The projection layer sums it up, and the so-called summation is simply a vector addition.
The output layer outputs the most probable W. Because the vocabulary in the corpus is fixed | C|, so the above process can actually be regarded as a multi-classification problem. Given characteristics, from | Pick one of the c| categories.

If I finally need to get the word football, then the process is:

.

How to Solve:

Target function:

The bigger the better.

The maximum value is the problem of asking for a gradient rise.

Because it is linearly correlated with vectors and each word vector, the pair and vector updates can be applied to every word vector.

Skip-gram:

Also need to consider a problem, if the corpus is very large, that is, the use of Huffman tree, the common top of the line, then there are many unusual rows in the back, so that the computational complexity becomes very large.

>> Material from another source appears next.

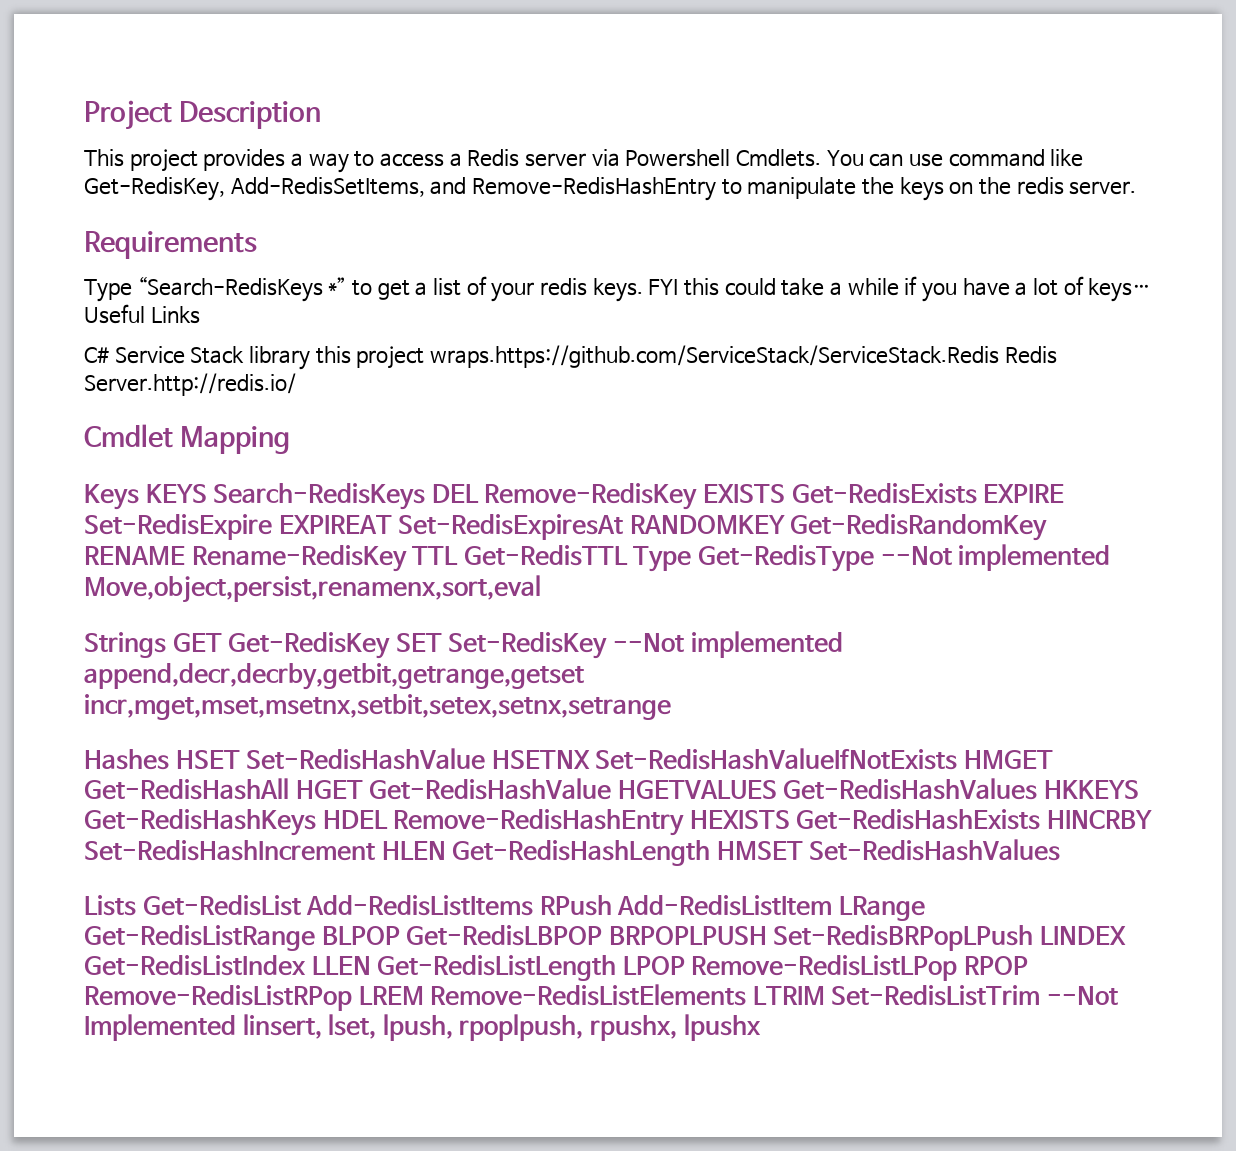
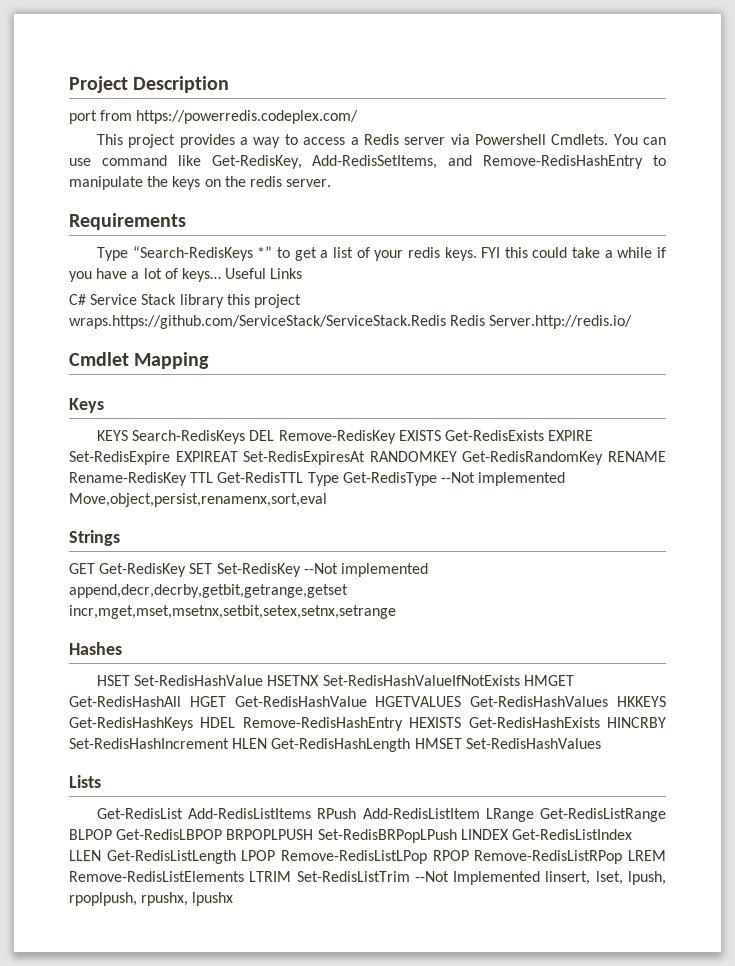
(322, 115) none -> [69,110,359,124] // port from https://powerredis.codeplex.com/
(139, 497) none -> (104, 405) //
(166, 645) none -> (120, 538) //
(169, 759) none -> (122, 648) //
(136, 905) none -> (101, 781) //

One solution is called negative sampling (negative sampling):

We want to maximize the likelihood that the predictions will be right.

The meaning of multiplicative is that all the words can be predicted.

The desired value is the same, but is described by another method, the former is through the Huffman tree, now is the interval value.

Last updated word vector

002-word vector, neural network model, Cbow, Huffman tree, negative sampling

Contact Us

The content source of this page is from Internet, which doesn't represent Alibaba Cloud's opinion; products and services mentioned on that page don't have any relationship with Alibaba Cloud. If the content of the page makes you feel confusing, please write us an email, we will handle the problem within 5 days after receiving your email.

If you find any instances of plagiarism from the community, please send an email to: info-contact@alibabacloud.com and provide relevant evidence. A staff member will contact you within 5 working days.

A Free Trial That Lets You Build Big!

Start building with 50+ products and up to 12 months usage for Elastic Compute Service

  • Sales Support

    1 on 1 presale consultation

  • After-Sales Support

    24/7 Technical Support 6 Free Tickets per Quarter Faster Response

  • Alibaba Cloud offers highly flexible support services tailored to meet your exact needs.